Discussion:
Supporting two users
(too old to reply)
Daniel Bigham
2009-05-20 03:07:09 UTC
Permalink
Something that I've thought about a little bit is how to create a system that
is trained to recognize either one of two users. ie. A standard speech
profile is trained to recognize the voice of a single user, so how might one
go about creating a system that was good at recognizing two different people.

The general case is creating a speech recognition system that could
recognize any speaker, but that's not what I'm interested in here -- just two
people, which seems reasonable to me.

Any thoughts? Has this already been done?

Is it possible to have two recognizers running, one for User A's profile,
and another recognizer for User B's profile, and then respond to recognitions
events for either recognizer? etc etc.

Any help would be appreciated.

Thanks,
Daniel
Steve Meyer [MSFT]
2009-06-01 20:16:32 UTC
Permalink
Hi Daniel,

I'm unclear on exactly what you've got in mind, but, hopefully, I can give
you some ideas that can help you achieve what you want to do. SAPI supports
having multiple recognition profiles on the same computer. In fact, each
user account can have multiple recognition profiles associated with it.

If User A is logged on and has created a speech recognition profile, then
that's the profile that will be used when that speaker uses a SAPI
application. Likewise, if User B has a speech recognition profile, then it
will be used when he/she uses a SAPI application. This assumes that the SAPI
application will be loading the default profile for each user.

If a user has more than one recognition profile, one of them would be
considered the default; this can be viewed and changed through the speech
control panel. Using SAPI an application could query for the reco profiles
belonging to a user and after these are found the program could display a
dialog allowing the user to choose which one to use.

Here are some of the helper functions and methods to use for manipulating
recognition profile tokens:

SpEnumTokens
SpGetDescription
ISpObjectTokenCategory::SetId
ISpObjectTokenCategory::SetDefaultTokenId

-- Steve Meyer

This posting is provided "AS IS" with no warranties, and confers no rights.
Post by Daniel Bigham
Something that I've thought about a little bit is how to create a system that
is trained to recognize either one of two users. ie. A standard speech
profile is trained to recognize the voice of a single user, so how might one
go about creating a system that was good at recognizing two different people.
The general case is creating a speech recognition system that could
recognize any speaker, but that's not what I'm interested in here -- just two
people, which seems reasonable to me.
Any thoughts?

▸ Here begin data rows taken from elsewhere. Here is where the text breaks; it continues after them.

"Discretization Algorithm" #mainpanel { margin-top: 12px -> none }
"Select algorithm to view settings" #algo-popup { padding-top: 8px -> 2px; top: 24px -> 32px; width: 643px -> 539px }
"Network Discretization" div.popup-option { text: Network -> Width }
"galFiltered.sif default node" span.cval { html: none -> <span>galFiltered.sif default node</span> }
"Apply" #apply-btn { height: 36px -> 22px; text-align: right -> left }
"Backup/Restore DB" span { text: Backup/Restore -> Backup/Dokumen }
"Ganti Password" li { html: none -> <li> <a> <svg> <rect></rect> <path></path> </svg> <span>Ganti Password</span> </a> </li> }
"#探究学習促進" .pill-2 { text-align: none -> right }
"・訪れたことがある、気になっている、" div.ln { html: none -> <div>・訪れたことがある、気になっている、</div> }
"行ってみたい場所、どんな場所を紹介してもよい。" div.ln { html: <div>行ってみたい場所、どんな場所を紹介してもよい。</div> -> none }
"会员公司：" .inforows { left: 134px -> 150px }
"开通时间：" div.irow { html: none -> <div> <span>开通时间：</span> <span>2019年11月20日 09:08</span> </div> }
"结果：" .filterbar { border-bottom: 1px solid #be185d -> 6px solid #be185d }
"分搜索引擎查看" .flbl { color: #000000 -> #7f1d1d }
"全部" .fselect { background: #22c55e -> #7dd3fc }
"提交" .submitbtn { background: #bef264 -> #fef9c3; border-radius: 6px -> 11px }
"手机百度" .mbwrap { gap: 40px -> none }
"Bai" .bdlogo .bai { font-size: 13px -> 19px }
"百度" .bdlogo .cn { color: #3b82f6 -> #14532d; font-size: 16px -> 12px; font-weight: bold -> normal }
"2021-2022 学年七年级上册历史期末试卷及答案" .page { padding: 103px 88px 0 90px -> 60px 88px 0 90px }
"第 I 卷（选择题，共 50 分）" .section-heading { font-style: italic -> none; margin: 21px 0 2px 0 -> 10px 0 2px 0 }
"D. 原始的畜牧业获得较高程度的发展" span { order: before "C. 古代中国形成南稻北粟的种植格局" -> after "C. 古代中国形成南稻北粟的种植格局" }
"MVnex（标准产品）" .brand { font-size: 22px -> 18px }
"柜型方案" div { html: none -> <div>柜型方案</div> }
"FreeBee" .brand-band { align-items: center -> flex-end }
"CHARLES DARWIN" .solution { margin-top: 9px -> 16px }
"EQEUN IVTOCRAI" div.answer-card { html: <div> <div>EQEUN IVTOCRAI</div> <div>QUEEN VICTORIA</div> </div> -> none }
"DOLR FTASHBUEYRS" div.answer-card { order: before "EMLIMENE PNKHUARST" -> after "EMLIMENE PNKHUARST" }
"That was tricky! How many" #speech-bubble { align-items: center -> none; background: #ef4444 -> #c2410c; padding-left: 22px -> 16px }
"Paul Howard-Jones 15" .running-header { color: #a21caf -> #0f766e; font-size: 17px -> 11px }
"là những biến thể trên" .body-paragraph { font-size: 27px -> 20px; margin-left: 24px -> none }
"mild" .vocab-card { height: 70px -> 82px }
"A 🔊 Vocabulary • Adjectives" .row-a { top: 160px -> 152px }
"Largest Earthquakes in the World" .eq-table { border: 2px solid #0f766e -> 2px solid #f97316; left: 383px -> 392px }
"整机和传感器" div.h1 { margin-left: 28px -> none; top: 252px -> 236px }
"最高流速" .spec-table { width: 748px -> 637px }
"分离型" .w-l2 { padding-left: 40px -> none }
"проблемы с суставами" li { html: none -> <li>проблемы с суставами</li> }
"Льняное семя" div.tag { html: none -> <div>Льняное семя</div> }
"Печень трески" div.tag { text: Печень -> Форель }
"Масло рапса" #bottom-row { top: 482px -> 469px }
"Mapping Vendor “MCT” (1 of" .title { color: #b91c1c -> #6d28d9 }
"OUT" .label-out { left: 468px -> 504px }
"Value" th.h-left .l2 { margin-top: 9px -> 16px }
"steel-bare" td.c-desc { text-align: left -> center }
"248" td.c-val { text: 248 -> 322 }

Has this already been done?
Is it possible to have two recognizers running, one for User A's profile,
and another recognizer for User B's profile, and then respond to recognitions
events for either recognizer? etc etc.
Any help would be appreciated.
Thanks,
Daniel
Daniel Bigham
2009-06-24 17:25:01 UTC
Permalink
Hi Steve,

Thanks for your reply.

I understand what you're saying here, but perhaps I didn't describe my
requirements very well.

I'm wondering how one might go about creating a system that would
automatically switch to the right person's profile when it heard them say a
known activation keyword. So if I came up to the computer and said
"Computer", it would switch to my recognition profile, or if my wife came up
to the computer and said "Computer", it would use hers.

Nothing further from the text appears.